As Kallon wrote in his 197-page ruling, “Without this relief, the plaintiffs believe voters will face an impossible choice between jeopardizing their health by engaging in person-to-person contact they would not otherwise have or sacrificing their right to vote during the COVID-19 pandemic.”
Kallon quoted one witness, Howard Porter, a Black man in his seventies: “So many of my (ancestors) even died to vote. And while I don’t mind dying to vote, I think we’re past that – we’re past that time.”
While the state argued that the challenged provisions were necessary to preserve the legitimacy of the election and prevent voter fraud, Kallon disagreed, finding that the “plaintiffs have proved that their fears are justified.”
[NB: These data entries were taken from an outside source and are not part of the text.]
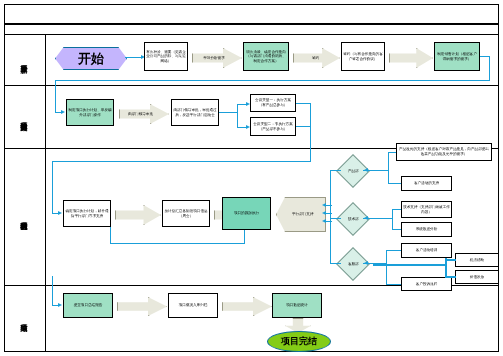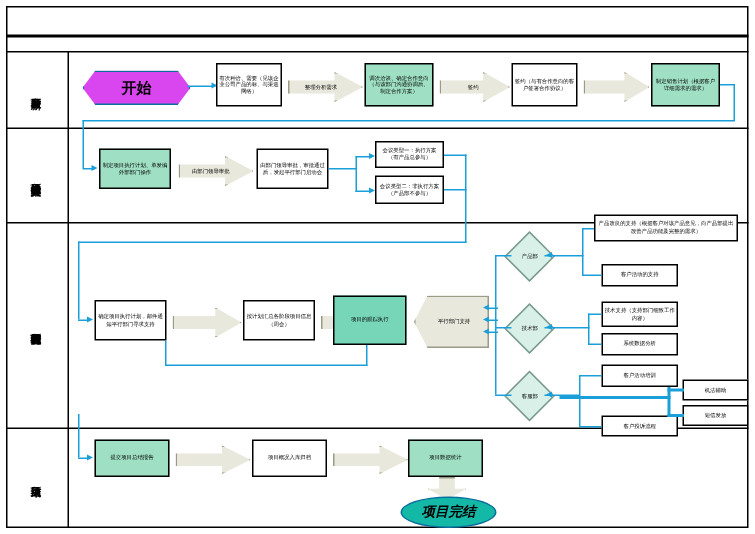--- a/index.html
+++ b/index.html
@@ -27,9 +27,9 @@
   .box.teal{background:#77d6b8;}
 
   
-  .hex{position:absolute;background:#d946ef;border:1px solid #0a6f9c;
+  .hex{position:absolute;background:#c4b5fd;border:1px solid #0a6f9c;
        clip-path:polygon(12% 0,88% 0,100% 50%,88% 100%,12% 100%,0 50%);
-       display:flex;align-items:center;justify-content:center;color:#000;font-size:10px;font-weight:bold;}
+       display:flex;align-items:center;justify-content:center;color:#000;font-size:13px;font-weight:bold;}
 
   
   .oval{position:absolute;background:#14b8a6;border:1.5px solid #0a6f9c;border-radius:50%/50%;

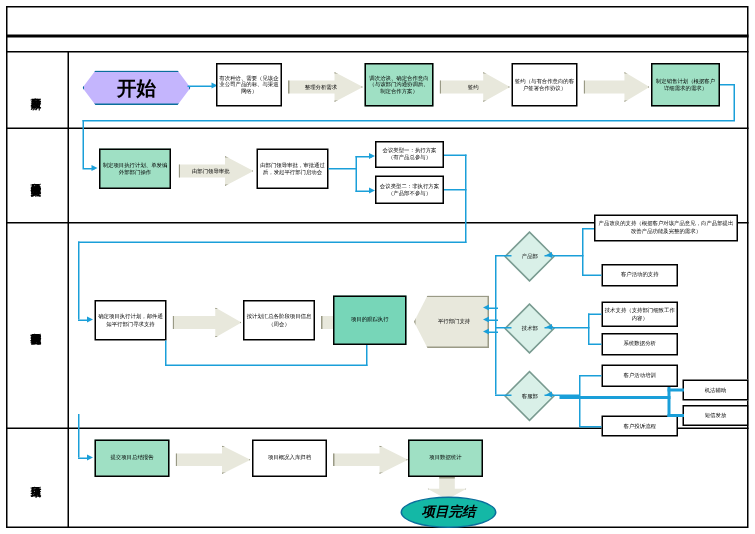--- a/index.html
+++ b/index.html
@@ -32,8 +32,8 @@
        display:flex;align-items:center;justify-content:center;color:#000;font-size:13px;font-weight:bold;}
 
   
-  .oval{position:absolute;background:#14b8a6;border:1.5px solid #0a6f9c;border-radius:50%/50%;
-        display:flex;align-items:center;justify-content:center;color:#000;font-size:9px;font-weight:bold;font-style:italic;}
+  .oval{position:absolute;background:#84cc16;border:1.5px solid #0a6f9c;border-radius:50%/50%;
+        display:flex;align-items:center;justify-content:center;color:#000;font-size:9px;font-weight:bold;}
 
   
   .barrow{position:absolute;background:#e8e8dc;border:1px solid #9a9a86;

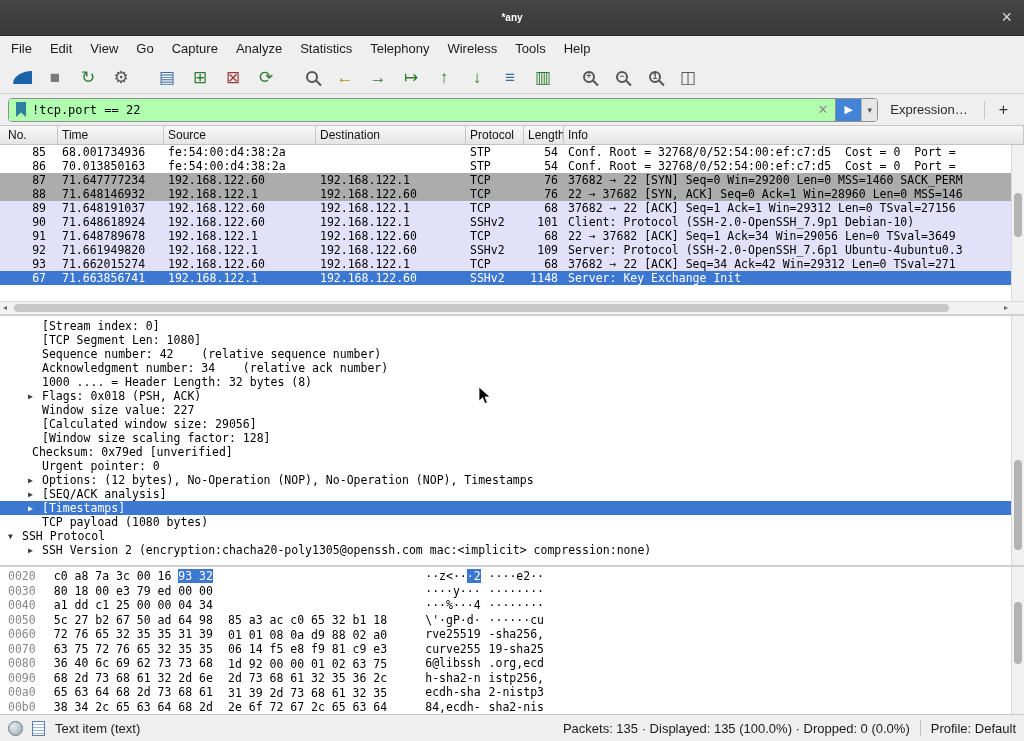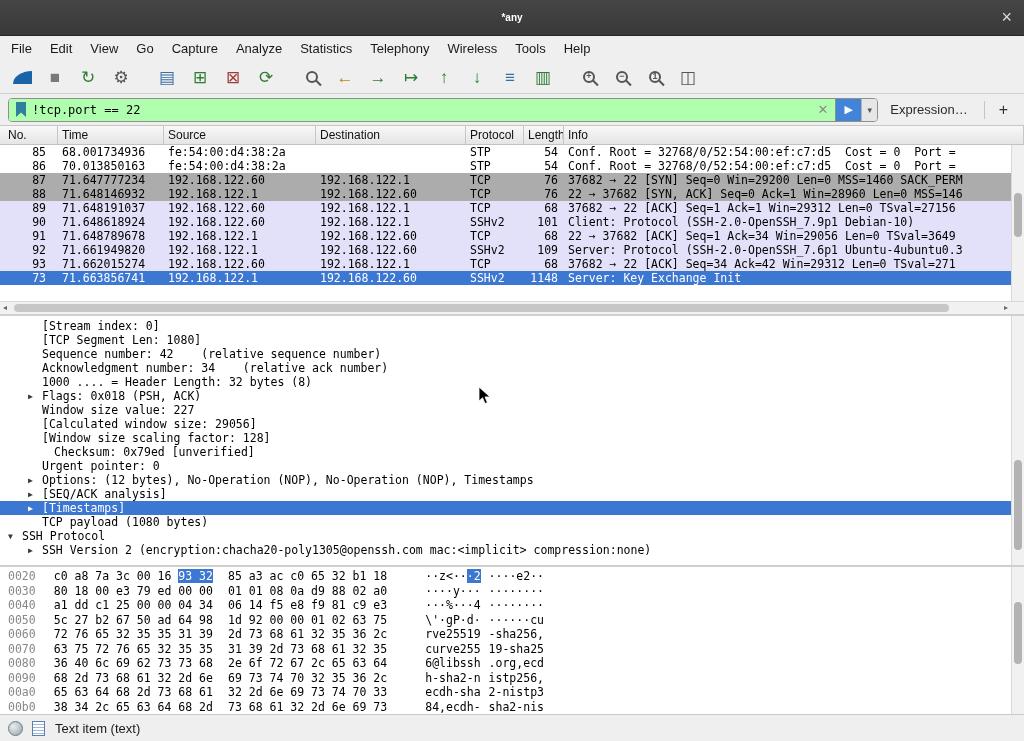--- a/index.html
+++ b/index.html
@@ -223,7 +223,7 @@
         <div class="pl-row row-lav"><div class="pl-c c-no">91</div><div class="pl-c c-time">71.648789678</div><div class="pl-c c-src">192.168.122.1</div><div class="pl-c c-dst">192.168.122.60</div><div class="pl-c c-proto">TCP</div><div class="pl-c c-len">68</div><div class="pl-c c-info">22 → 37682 [ACK] Seq=1 Ack=34 Win=29056 Len=0 TSval=3649</div></div>
         <div class="pl-row row-lav"><div class="pl-c c-no">92</div><div class="pl-c c-time">71.661949820</div><div class="pl-c c-src">192.168.122.1</div><div class="pl-c c-dst">192.168.122.60</div><div class="pl-c c-proto">SSHv2</div><div class="pl-c c-len">109</div><div class="pl-c c-info">Server: Protocol (SSH-2.0-OpenSSH_7.6p1 Ubuntu-4ubuntu0.3</div></div>
         <div class="pl-row row-lav"><div class="pl-c c-no">93</div><div class="pl-c c-time">71.662015274</div><div class="pl-c c-src">192.168.122.60</div><div class="pl-c c-dst">192.168.122.1</div><div class="pl-c c-proto">TCP</div><div class="pl-c c-len">68</div><div class="pl-c c-info">37682 → 22 [ACK] Seq=34 Ack=42 Win=29312 Len=0 TSval=271</div></div>
-        <div class="pl-row row-sel"><div class="pl-c c-no">73</div><div class="pl-c c-time">71.663856741</div><div class="pl-c c-src">192.168.122.1</div><div class="pl-c c-dst">192.168.122.60</div><div class="pl-c c-proto">SSHv2</div><div class="pl-c c-len">1148</div><div class="pl-c c-info">Server: Key Exchange Init</div></div>
+        <div class="pl-row row-sel"><div class="pl-c c-no">67</div><div class="pl-c c-time">71.663856741</div><div class="pl-c c-src">192.168.122.1</div><div class="pl-c c-dst">192.168.122.60</div><div class="pl-c c-proto">SSHv2</div><div class="pl-c c-len">1148</div><div class="pl-c c-info">Server: Key Exchange Init</div></div>
         <div class="vscroll">
         <span class="thumb" style="top:48px;height:44px;"></span>
       </div>

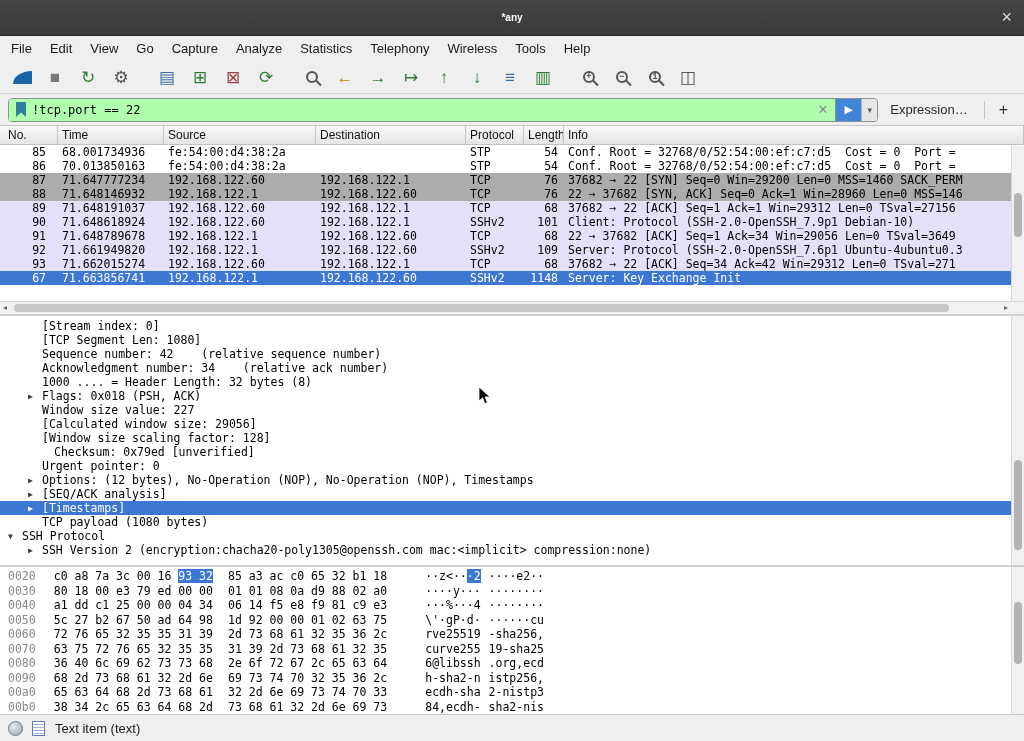--- a/index.html
+++ b/index.html
@@ -248,7 +248,7 @@
         <div class="dt-line" style="padding-left: 26px;"><span class="dt-exp"></span><span class="dt-text">Window size value: 227</span></div>
         <div class="dt-line" style="padding-left: 26px;"><span class="dt-exp"></span><span class="dt-text">[Calculated window size: 29056]</span></div>
         <div class="dt-line" style="padding-left: 26px;"><span class="dt-exp"></span><span class="dt-text">[Window size scaling factor: 128]</span></div>
-        <div class="dt-line" style="padding-left: 10px; margin-left: 28px;"><span class="dt-exp"></span><span class="dt-text">Checksum: 0x79ed [unverified]</span></div>
+        <div class="dt-line" style="padding-left: 16px;"><span class="dt-exp"></span><span class="dt-text">Checksum: 0x79ed [unverified]</span></div>
         <div class="dt-line" style="padding-left: 26px;"><span class="dt-exp"></span><span class="dt-text">Urgent pointer: 0</span></div>
         <div class="dt-line" style="padding-left: 26px;"><span class="dt-exp">▶</span><span class="dt-text">Options: (12 bytes), No-Operation (NOP), No-Operation (NOP), Timestamps</span></div>
         <div class="dt-line" style="padding-left: 26px;"><span class="dt-exp">▶</span><span class="dt-text">[SEQ/ACK analysis]</span></div>

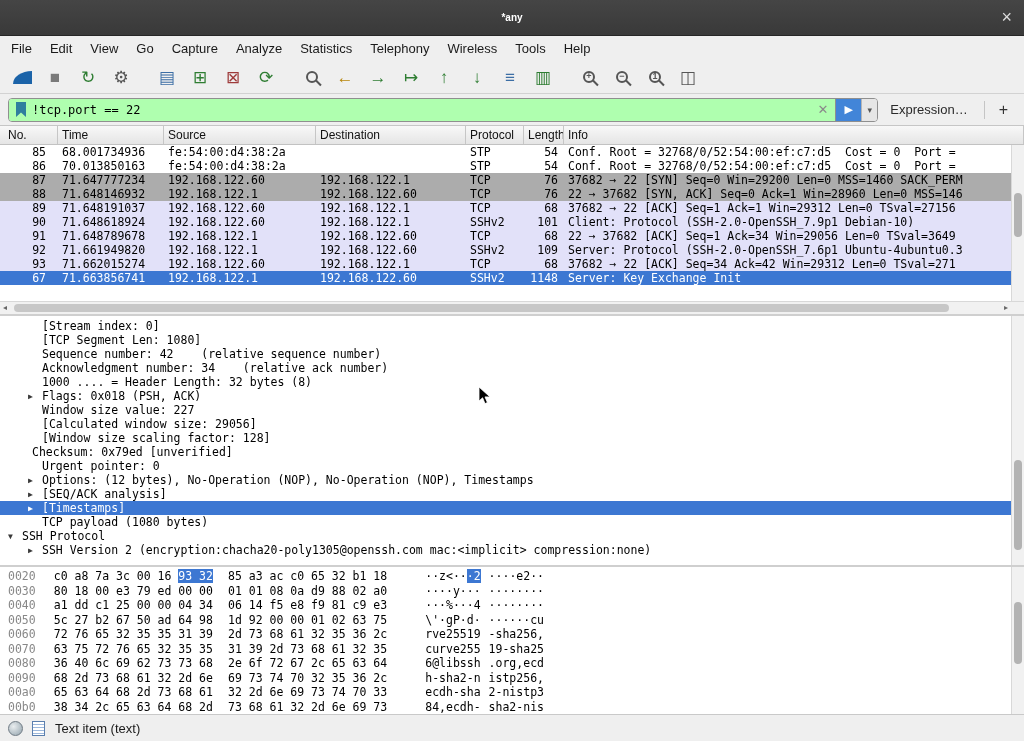--- a/index.html
+++ b/index.html
@@ -81,7 +81,7 @@
   .hx-row { height:14.5px; line-height:14.5px; display:flex; white-space:pre; font:11.5px "DejaVu Sans Mono", monospace; color:#000; padding-left:8px; }
   .hx-off { color:#888; margin-right:18px; flex:0 0 auto; }
   .hx-hex { margin-right:15px; flex:0 0 auto; }
-  .hx-hex.g2 { margin-right:38px; }
+  .hx-hex.g2 { margin-right:38px;margin-top:44px; }
   .hx-ascii { margin-right:8px; flex:0 0 auto; }
   .hl { background:#3c77d2; color:#fff; }
 

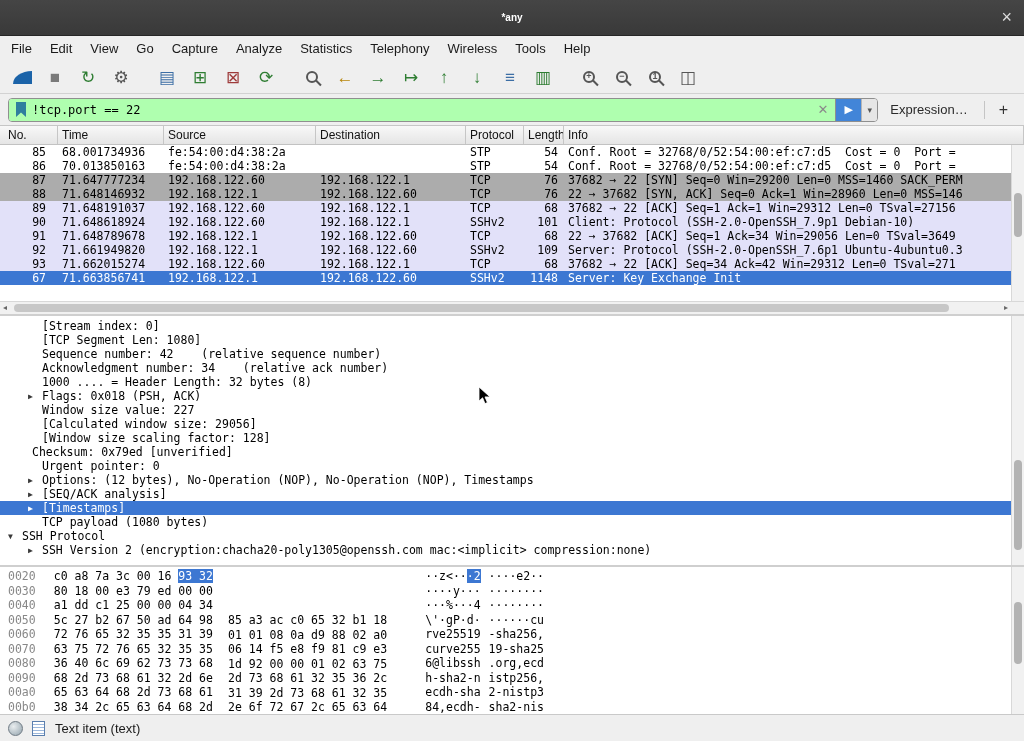--- a/index.html
+++ b/index.html
@@ -286,6 +286,11 @@
     <span class="sb-expert"></span>
     <span class="sb-note"></span>
     <span class="sb-left">Text item (text)</span>
+    <span class="sb-right">
+      <span>Packets: 135 · Displayed: 135 (100.0%) · Dropped: 0 (0.0%)</span>
+      <span class="sb-sep"></span>
+      <span>Profile: Default</span>
+    </span>
   </div>
 
   <svg class="cursor" width="18" height="19" viewBox="0 0 18 19">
The challenged legal requirements, if imposed during the pandemic “unduly burden the fundamental Constitutional rights of Alabama’s most vulnerable voters and violate federal laws designed to protect America’s most marginalized citizens,” the judge added.
The judge suspended the legal provisions but emphasized that his ruling doesn’t undermine their credibility outside the pandemic or beyond this year’s Nov. 3 election.
Georgia district has the most federal voting lawsuits this year
According to the TRAC report, three federal districts had the highest number of federal voting rights lawsuits filed this year:
- Northern District of Georgia where a total of 15 cases have been filed. The Atlanta Journal-Constitution reports that courts there are hearing “cases over voter registration purges, long lines, ballot postage, paper ballots, voter registration backups and election security.”
- Eastern District of Michigan (Detroit) with 13 voting rights lawsuits this year. According to the Brennan Center for Justice, the cases brought in that district include a case challenging laws, including one that makes it a crime to hire a motor vehicle or other conveyance for taking voters physically unable to walk to an election. A court invalidated that restriction, but the ruling is being appealed by the state legislature.
- Western District of Texas (San Antonio) with 10 cases this year. Among the cases in that district was one brought by parties, including the Texas College Democrats, challenging a new law limiting county election officials’ ability to open early voting locations with flexible hours, according to the Brennan Center. That case was dismissed.
The TRAC report said when examined relative to population the district with the most cases was the District of Columbia with six cases, followed by Maine, with five cases, and the Middle District of Louisiana, with three election-related federal lawsuits.